WHAT YOU ARE ASKED TO DO. Please copy out every line of the listing below in which the word "exercise" appears.

Content starts

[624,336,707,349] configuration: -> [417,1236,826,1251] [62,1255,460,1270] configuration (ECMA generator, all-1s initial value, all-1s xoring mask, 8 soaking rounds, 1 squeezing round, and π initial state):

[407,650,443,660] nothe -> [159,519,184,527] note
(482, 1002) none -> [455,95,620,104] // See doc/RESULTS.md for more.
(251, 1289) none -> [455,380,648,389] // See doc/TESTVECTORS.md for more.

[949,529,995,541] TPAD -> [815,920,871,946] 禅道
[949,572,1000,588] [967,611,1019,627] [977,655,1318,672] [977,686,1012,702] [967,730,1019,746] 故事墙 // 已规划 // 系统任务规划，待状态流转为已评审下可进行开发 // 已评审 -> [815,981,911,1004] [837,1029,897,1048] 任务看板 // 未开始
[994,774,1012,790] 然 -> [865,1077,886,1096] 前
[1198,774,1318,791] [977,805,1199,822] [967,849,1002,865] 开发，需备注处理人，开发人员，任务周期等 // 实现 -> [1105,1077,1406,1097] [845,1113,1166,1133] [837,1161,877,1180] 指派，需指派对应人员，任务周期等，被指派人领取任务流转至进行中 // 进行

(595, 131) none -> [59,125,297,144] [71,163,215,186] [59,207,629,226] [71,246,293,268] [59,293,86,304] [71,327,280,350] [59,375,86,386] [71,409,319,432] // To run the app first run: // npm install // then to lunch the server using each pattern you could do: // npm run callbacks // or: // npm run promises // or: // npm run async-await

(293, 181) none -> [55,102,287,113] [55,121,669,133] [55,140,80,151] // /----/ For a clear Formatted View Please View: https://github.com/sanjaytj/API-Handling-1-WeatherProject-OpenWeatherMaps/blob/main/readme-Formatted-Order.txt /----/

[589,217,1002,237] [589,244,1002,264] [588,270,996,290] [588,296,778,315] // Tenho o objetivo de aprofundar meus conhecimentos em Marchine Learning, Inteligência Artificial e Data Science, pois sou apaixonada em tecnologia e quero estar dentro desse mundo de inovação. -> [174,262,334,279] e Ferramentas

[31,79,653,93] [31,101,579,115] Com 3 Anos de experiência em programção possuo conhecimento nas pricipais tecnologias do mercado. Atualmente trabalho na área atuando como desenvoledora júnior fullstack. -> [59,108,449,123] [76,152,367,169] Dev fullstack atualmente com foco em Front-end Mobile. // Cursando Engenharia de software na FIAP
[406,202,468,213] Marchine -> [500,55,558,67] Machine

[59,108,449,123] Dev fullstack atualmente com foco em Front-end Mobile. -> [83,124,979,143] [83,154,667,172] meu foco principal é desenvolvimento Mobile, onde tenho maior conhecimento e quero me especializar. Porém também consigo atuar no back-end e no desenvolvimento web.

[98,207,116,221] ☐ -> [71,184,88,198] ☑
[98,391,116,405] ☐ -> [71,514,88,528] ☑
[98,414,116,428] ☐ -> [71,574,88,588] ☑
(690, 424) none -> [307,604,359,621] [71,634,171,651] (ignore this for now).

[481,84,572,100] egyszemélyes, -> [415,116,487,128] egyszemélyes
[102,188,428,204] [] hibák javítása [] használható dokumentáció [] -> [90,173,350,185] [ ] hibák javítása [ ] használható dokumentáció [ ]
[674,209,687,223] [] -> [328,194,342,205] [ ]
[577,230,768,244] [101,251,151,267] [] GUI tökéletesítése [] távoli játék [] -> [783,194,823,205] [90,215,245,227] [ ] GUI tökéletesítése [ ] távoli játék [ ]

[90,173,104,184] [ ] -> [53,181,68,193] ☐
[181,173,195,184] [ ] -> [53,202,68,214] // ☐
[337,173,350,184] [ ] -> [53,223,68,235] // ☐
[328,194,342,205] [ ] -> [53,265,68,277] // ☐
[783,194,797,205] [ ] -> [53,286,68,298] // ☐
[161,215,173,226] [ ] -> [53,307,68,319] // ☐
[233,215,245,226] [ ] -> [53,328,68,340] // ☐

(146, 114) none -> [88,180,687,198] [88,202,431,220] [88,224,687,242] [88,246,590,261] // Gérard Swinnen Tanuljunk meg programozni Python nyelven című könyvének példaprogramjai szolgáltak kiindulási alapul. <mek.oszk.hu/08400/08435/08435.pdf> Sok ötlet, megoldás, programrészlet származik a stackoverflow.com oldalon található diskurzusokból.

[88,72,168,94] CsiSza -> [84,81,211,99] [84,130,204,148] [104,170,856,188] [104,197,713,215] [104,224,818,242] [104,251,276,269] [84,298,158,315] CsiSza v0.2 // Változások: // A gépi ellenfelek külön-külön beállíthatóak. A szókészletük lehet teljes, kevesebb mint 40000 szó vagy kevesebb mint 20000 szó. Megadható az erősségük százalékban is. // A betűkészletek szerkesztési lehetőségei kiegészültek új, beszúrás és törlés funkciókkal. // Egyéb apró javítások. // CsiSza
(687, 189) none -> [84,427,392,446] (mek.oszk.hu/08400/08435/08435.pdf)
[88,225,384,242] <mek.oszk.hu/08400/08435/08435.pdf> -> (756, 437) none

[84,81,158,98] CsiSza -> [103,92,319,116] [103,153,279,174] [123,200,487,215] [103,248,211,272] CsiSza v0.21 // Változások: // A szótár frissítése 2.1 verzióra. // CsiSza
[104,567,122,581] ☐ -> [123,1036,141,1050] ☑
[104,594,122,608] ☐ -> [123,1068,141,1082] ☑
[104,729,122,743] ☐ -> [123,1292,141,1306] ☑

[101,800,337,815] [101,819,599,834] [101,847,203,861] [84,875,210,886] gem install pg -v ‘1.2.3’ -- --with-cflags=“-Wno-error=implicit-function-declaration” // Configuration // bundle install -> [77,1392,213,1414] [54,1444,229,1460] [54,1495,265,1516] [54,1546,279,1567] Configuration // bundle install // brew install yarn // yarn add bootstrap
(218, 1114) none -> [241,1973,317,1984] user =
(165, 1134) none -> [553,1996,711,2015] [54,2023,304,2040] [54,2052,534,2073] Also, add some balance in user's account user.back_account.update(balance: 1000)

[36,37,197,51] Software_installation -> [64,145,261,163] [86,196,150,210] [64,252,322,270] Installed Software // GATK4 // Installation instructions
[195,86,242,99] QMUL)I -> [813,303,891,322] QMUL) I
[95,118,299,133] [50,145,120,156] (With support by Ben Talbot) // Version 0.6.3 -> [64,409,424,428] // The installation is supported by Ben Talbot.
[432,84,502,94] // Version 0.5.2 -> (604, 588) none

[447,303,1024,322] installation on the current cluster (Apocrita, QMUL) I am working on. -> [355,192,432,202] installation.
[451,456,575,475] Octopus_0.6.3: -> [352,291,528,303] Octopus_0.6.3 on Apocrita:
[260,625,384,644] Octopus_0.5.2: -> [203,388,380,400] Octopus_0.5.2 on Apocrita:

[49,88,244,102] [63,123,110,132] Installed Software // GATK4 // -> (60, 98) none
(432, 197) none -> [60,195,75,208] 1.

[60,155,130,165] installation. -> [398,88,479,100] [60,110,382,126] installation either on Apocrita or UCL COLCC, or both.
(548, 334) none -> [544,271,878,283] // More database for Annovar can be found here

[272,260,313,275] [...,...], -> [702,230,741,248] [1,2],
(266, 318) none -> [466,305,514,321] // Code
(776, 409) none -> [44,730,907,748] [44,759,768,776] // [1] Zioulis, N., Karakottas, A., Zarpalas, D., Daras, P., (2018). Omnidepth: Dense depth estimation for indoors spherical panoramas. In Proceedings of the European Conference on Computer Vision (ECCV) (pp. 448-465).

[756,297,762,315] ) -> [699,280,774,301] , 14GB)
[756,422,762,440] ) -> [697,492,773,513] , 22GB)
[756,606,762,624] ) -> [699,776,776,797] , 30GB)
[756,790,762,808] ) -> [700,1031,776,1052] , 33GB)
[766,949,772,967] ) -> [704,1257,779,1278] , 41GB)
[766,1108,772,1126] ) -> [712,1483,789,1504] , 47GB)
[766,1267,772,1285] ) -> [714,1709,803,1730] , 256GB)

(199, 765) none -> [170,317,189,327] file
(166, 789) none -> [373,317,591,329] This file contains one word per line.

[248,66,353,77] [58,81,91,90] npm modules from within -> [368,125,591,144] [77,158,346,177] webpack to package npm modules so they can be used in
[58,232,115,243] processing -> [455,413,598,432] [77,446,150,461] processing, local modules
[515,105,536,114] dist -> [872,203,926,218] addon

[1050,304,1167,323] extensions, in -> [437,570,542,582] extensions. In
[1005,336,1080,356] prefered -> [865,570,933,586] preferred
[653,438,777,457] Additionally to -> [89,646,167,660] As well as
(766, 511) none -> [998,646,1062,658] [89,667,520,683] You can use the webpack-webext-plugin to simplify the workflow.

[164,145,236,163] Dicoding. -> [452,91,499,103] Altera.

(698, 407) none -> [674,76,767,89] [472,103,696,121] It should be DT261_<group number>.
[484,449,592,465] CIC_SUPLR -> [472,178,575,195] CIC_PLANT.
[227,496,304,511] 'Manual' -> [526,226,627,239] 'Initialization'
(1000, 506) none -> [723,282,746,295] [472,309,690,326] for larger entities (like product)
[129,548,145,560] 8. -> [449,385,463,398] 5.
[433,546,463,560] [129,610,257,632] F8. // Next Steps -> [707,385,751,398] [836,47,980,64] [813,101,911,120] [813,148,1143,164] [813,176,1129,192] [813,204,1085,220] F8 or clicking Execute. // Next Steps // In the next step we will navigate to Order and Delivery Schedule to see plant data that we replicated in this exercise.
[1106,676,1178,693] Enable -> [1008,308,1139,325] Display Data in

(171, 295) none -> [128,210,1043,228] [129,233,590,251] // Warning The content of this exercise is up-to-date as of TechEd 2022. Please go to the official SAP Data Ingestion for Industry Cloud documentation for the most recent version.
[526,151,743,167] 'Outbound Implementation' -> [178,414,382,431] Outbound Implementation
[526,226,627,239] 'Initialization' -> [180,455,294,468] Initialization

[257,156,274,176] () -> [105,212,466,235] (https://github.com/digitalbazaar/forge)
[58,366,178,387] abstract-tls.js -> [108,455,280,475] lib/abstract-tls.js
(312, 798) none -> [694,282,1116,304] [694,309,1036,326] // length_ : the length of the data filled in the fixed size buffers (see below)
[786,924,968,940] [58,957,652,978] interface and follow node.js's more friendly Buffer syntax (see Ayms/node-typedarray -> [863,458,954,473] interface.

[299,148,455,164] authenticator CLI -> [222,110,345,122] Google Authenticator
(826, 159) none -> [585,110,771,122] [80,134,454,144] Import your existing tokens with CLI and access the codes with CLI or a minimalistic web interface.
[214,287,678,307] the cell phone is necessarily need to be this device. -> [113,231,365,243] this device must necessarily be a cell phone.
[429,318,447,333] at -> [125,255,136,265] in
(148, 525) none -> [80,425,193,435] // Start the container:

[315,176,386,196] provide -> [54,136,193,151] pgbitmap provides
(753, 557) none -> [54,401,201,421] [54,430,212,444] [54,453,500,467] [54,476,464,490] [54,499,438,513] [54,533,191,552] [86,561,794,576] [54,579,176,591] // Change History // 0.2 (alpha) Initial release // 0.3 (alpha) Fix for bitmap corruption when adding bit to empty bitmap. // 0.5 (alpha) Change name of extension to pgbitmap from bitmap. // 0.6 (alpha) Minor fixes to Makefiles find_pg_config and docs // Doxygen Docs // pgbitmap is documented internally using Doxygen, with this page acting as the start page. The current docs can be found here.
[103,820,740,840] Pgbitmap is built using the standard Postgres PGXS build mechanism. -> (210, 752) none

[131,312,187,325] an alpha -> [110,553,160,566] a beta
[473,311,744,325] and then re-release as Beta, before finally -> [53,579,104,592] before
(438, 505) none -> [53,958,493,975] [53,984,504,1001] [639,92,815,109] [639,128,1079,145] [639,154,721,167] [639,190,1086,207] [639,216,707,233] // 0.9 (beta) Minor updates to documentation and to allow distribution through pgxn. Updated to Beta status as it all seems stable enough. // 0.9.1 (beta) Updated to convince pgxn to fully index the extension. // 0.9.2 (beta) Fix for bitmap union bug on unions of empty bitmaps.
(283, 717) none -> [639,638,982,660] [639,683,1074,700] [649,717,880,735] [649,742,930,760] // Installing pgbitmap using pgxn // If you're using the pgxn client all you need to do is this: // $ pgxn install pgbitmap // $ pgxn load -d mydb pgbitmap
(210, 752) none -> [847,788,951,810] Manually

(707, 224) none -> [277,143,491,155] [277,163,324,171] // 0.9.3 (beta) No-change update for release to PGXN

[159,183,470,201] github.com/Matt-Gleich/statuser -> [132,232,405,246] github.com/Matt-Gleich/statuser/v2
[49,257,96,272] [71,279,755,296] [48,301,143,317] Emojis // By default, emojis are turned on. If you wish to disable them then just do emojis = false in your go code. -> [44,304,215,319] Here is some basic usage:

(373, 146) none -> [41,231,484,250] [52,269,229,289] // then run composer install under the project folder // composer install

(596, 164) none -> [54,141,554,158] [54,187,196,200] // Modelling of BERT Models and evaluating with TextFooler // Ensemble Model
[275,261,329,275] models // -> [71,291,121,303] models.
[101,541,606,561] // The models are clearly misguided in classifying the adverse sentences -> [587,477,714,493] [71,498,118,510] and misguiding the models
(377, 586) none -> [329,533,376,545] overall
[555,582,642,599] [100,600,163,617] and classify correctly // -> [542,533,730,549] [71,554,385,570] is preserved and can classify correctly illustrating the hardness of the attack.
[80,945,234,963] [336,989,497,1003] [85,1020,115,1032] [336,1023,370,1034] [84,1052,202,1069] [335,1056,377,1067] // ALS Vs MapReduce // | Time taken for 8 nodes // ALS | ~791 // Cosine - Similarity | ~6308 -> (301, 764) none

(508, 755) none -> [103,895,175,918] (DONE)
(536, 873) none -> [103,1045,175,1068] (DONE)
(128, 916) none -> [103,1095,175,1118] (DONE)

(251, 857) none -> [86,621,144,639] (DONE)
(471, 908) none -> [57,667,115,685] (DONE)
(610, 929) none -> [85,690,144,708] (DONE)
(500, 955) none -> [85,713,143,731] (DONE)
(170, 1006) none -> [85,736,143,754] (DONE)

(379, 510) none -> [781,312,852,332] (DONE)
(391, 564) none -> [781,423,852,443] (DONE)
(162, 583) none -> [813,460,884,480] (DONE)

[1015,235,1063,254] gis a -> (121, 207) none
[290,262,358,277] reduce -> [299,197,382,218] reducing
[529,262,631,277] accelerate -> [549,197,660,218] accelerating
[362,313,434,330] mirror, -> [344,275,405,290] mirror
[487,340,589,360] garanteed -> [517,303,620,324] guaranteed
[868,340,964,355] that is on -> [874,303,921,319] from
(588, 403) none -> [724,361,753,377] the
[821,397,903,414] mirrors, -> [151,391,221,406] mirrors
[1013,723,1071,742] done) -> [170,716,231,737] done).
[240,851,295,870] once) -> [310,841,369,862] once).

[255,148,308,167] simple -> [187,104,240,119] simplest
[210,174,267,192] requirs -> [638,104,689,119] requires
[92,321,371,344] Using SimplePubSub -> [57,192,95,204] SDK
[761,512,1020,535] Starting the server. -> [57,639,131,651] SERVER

Content ends

REPLY.
[433,546,463,560] [129,610,257,632] F8. // Next Steps -> [707,385,751,398] [836,47,980,64] [813,101,911,120] [813,148,1143,164] [813,176,1129,192] [813,204,1085,220] F8 or clicking Execute. // Next Steps // In the next step we will navigate to Order and Delivery Schedule to see plant data that we replicated in this exercise.
(171, 295) none -> [128,210,1043,228] [129,233,590,251] // Warning The content of this exercise is up-to-date as of TechEd 2022. Please go to the official SAP Data Ingestion for Industry Cloud documentation for the most recent version.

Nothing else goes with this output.